Potential Commercial Applications
Potential commercial applications include API management platforms, microservices development tools, and system integration solutions.
Possible Prior Art
One possible prior art could be the use of API gateways for managing API communication between microservices in a similar manner.
Unanswered Questions
How does this technology impact the performance of microservices architecture?
This article does not delve into the specific performance implications of using sidecars for dynamic API contract generation and conversion. Further research or testing may be needed to determine the performance impact on microservices systems.

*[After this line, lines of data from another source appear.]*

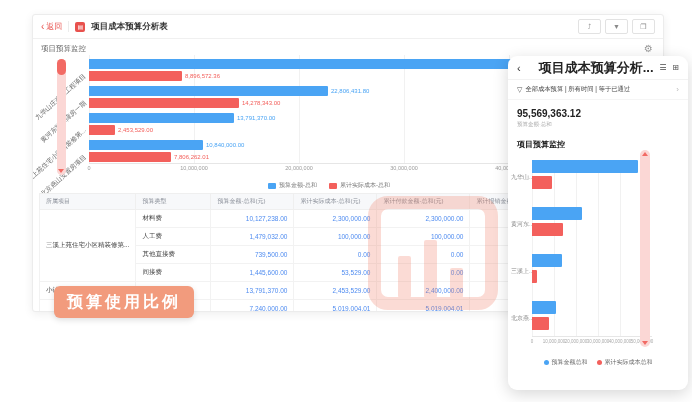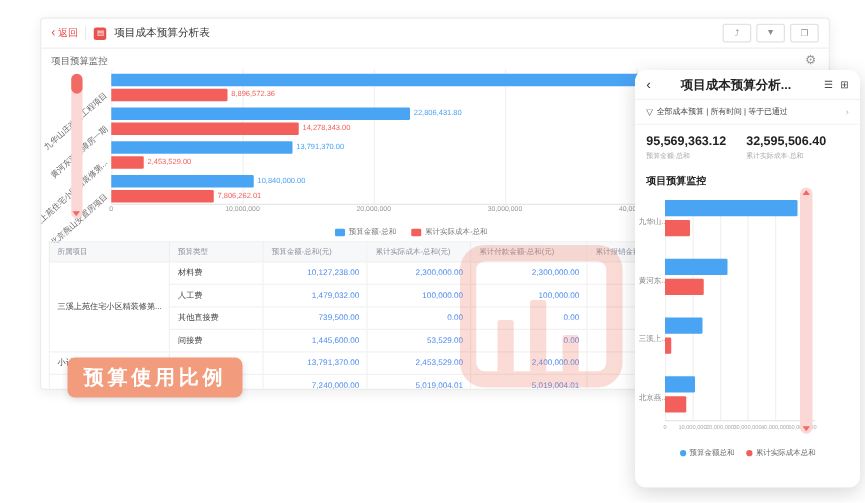"项目成本预算分析表" .tb-title { font-weight: normal -> bold }
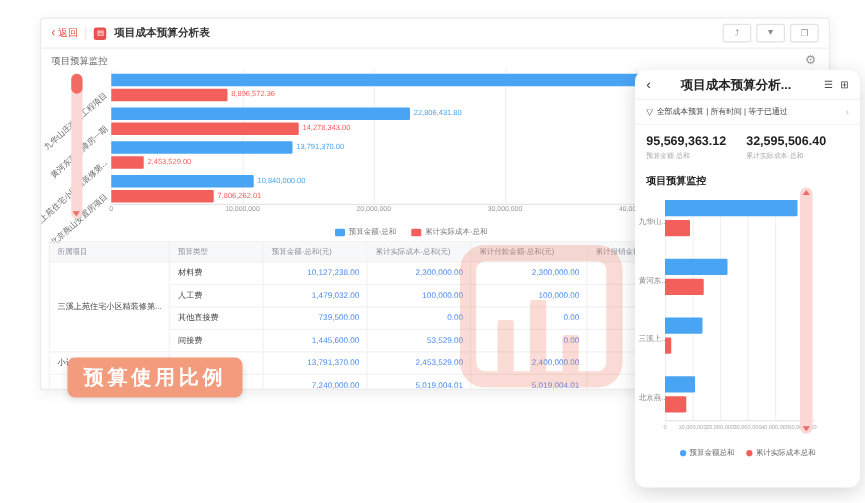"项目成本预算分析..." .p-title { font-size: 10px -> 13px; margin-left: 24px -> 18px }
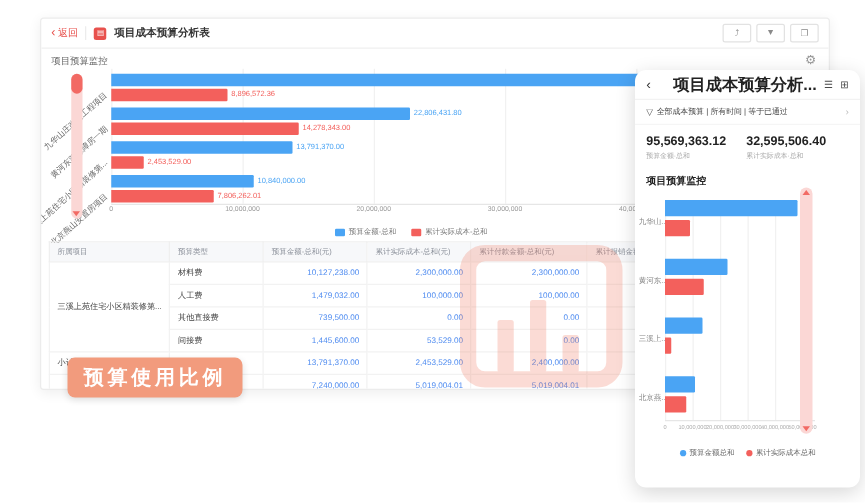"32,595,506.40" div { html: <div> <div>32,595,506.40</div> <div>累计实际成本·总和</div> </div> -> none }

What are the security considerations when using sidecars for API contract generation?
The article does not address the security aspects of using sidecars for API contract generation. It would be essential to explore potential security vulnerabilities and best practices for securing communication between microservices in this context.
Original Abstract Submitted
embodiments described herein are generally directed to the use of sidecars to perform dynamic api contract generation and conversion. in an example, a first sidecar of a source microservice intercepts a first call to a first api exposed by a destination microservice. the first call makes use of a first api technology specified by a first contract and is originated by the source microservice. an api technology is selected from multiple api technologies. the selected api technology is determined to be different than the first api technology. based on the first contract, a second contract is dynamically generated that specifies an intermediate api that makes use of the selected api technology. a second sidecar of the destination microservice is caused to generate the intermediate api and connect the intermediate api to the first api.